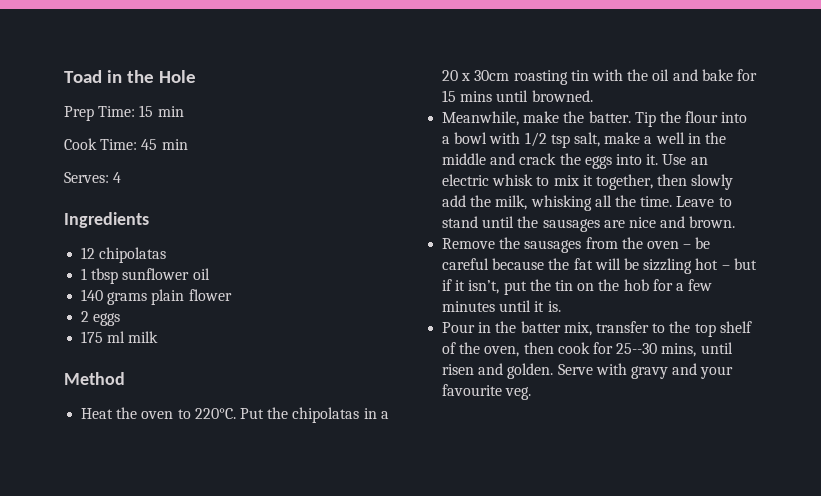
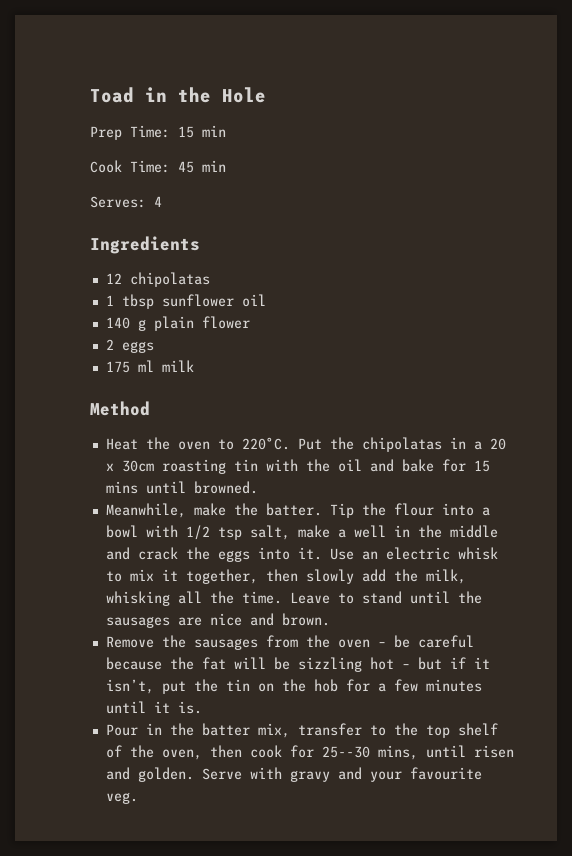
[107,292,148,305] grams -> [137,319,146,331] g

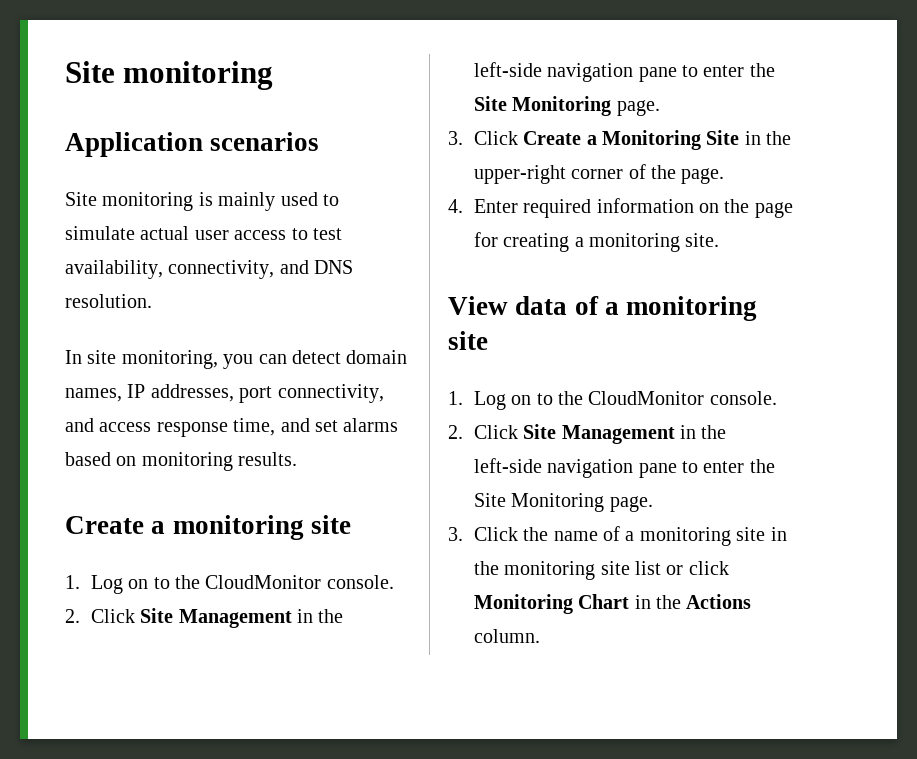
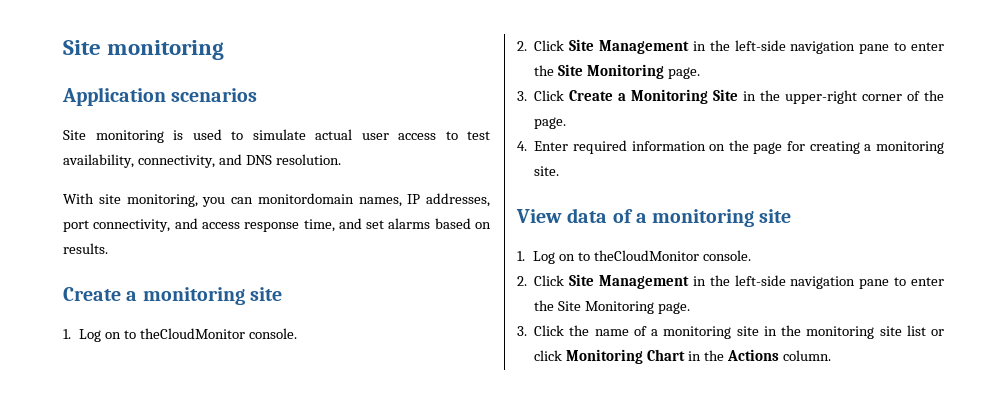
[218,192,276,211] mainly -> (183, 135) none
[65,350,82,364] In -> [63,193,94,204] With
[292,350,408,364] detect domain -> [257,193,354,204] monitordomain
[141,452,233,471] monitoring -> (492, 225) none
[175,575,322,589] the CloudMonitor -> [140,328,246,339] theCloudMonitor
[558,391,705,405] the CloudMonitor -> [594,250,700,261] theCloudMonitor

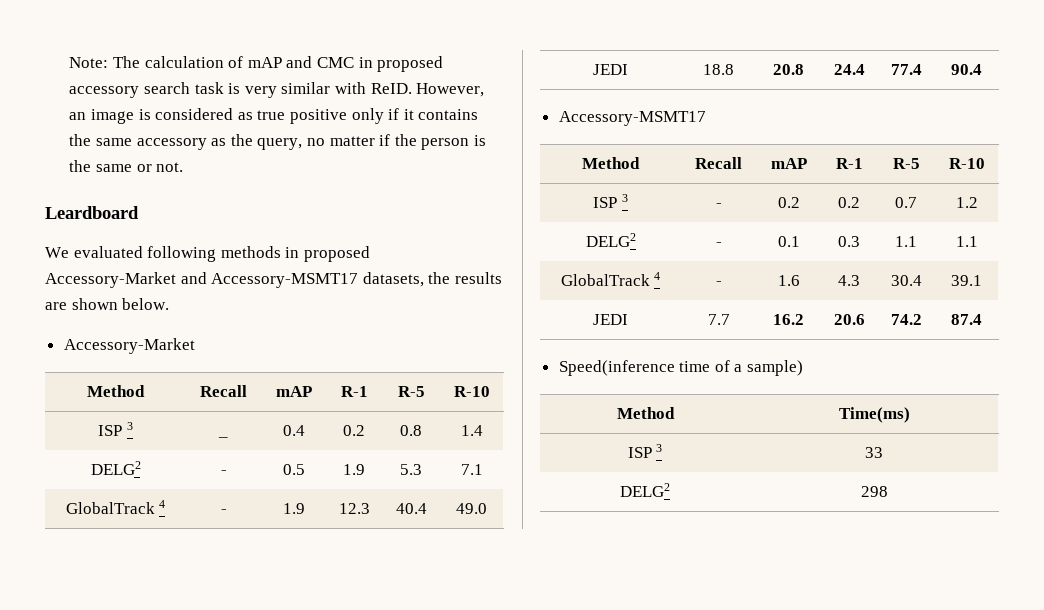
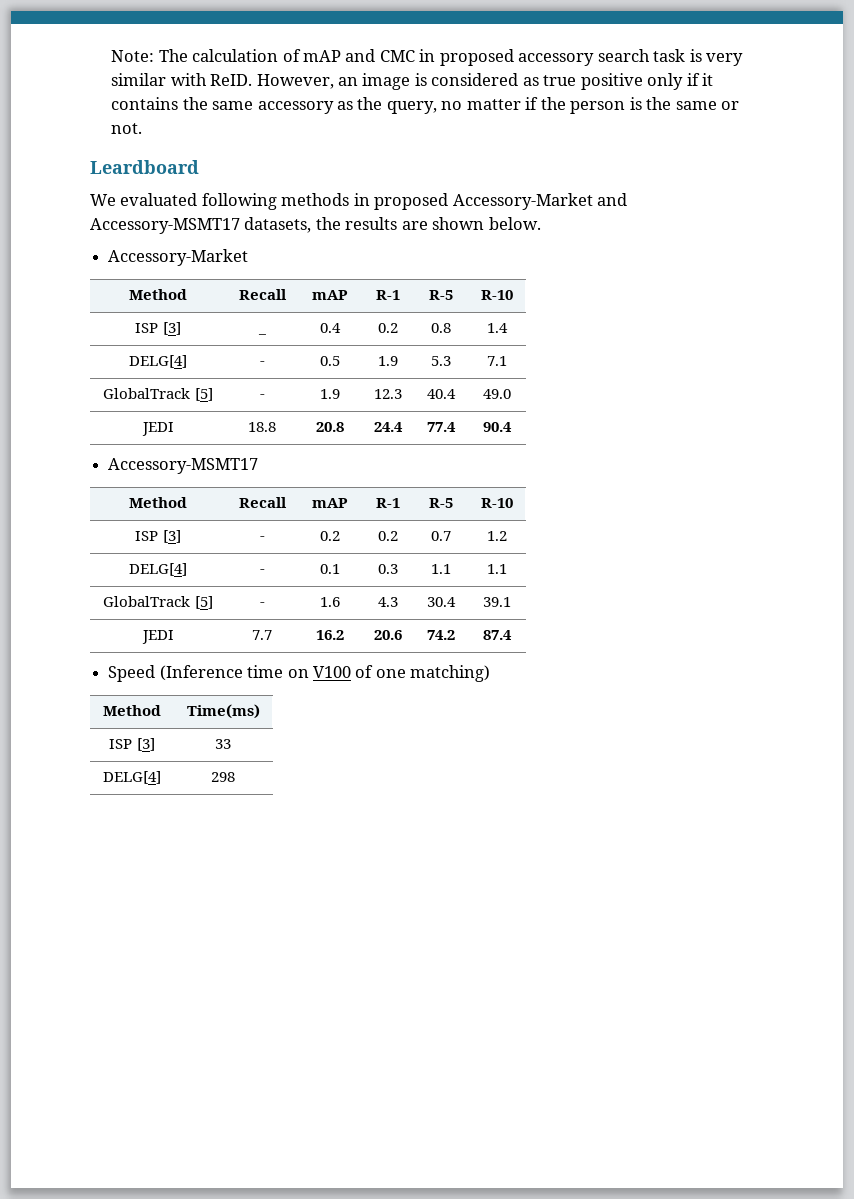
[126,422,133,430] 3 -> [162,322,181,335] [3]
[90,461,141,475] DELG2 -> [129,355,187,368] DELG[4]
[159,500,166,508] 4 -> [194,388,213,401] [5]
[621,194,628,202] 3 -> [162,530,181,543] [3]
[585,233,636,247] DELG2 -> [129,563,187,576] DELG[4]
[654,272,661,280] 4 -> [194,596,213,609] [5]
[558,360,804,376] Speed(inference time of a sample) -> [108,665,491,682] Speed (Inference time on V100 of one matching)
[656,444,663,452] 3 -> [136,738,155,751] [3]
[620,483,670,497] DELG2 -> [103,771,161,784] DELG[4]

= = = = =

▶ _Task brief_
Excluding images, return all of the records above word for word.

▶ _Result of this task_
[107,292,148,305] grams -> [137,319,146,331] g

[218,192,276,211] mainly -> (183, 135) none
[65,350,82,364] In -> [63,193,94,204] With
[292,350,408,364] detect domain -> [257,193,354,204] monitordomain
[141,452,233,471] monitoring -> (492, 225) none
[175,575,322,589] the CloudMonitor -> [140,328,246,339] theCloudMonitor
[558,391,705,405] the CloudMonitor -> [594,250,700,261] theCloudMonitor

[126,422,133,430] 3 -> [162,322,181,335] [3]
[90,461,141,475] DELG2 -> [129,355,187,368] DELG[4]
[159,500,166,508] 4 -> [194,388,213,401] [5]
[621,194,628,202] 3 -> [162,530,181,543] [3]
[585,233,636,247] DELG2 -> [129,563,187,576] DELG[4]
[654,272,661,280] 4 -> [194,596,213,609] [5]
[558,360,804,376] Speed(inference time of a sample) -> [108,665,491,682] Speed (Inference time on V100 of one matching)
[656,444,663,452] 3 -> [136,738,155,751] [3]
[620,483,670,497] DELG2 -> [103,771,161,784] DELG[4]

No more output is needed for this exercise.